I must have missed one of the rock cairns that marked the trail and walked off the map, but I did find a fine camp in a high meadow. An island of spruce shielded me from elk grazing though the waning tundra sun in a snow-rimmed cirque a mile or so off toward the Divide. If my inner compass was a little off, so what? This was a good place to be lost. As the elk herd approached, a slight breeze came down with them, floating my scent off toward the sun which had gone down behind a distant ridge. As far as the elk were concerned, I wasn’t there. Even when the walls of my tent billowed out in an occasional puff of wind, I didn’t exist.
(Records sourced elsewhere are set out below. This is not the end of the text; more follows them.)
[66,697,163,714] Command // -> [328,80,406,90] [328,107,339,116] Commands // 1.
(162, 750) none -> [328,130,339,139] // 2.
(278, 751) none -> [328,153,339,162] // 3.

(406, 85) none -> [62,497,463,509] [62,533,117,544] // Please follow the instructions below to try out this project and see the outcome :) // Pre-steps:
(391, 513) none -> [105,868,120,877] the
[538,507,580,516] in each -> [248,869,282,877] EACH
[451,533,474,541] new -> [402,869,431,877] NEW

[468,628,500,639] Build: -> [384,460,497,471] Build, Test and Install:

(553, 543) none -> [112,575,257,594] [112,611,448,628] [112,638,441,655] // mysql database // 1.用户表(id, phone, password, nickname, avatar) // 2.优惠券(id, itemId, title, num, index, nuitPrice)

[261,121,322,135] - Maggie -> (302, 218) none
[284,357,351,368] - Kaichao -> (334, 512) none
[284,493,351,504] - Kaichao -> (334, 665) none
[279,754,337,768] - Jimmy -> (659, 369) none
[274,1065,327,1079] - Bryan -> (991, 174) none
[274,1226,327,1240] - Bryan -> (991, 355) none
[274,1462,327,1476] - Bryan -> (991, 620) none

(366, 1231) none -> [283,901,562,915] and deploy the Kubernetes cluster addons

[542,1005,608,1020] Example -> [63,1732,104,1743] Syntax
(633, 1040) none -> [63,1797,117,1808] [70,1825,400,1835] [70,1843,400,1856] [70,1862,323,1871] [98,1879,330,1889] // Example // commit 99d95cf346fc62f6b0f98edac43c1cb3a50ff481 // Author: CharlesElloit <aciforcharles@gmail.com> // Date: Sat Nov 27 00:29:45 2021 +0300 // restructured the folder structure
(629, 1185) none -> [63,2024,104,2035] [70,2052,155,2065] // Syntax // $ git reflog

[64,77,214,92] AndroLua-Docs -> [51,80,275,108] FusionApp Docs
So they came closer and closer and soon I could hear the cows and calves mewing and bleating to one another on the far side of the spruce. Right around dusk, I saw something strange. Two cows got up on their hind legs and faced off toward one another, hooves pressed chest to chest, not in an aggressive way, but more like a dance, maybe a cha-cha-cha wapiti-style. A friend once told me he had witnessed elk sliding down a snow field for no apparent reason other than their own amusement. It wasn’t long after the full moon had risen that I noticed another curious behavior. Over on the edge of the meadow, a cow elk kicked an unidentifiable moonlit object into the air and then jumped back as if she had startled herself with the sparkle of it all. Then she did it again. And again. And then a few more curious cows came over to see what was going on and joined in on the action. I watched them through the skeeter-mesh wall of my tent until I was too tired to hold my head up any longer. That’s when I zipped up my sleeping bag, the sound of which spooked the whole herd. They vanished into the trees and shadows, leaving me to ponder the dreamy scene I had just witnessed. The next morning, if only to get a grip on what was real and what wasn’t, I moseyed out into the meadow looking for evidence of the previous night’s follies and found the remains of a deflated tinfoil balloon. The elk were long gone. So was their piece of the moon.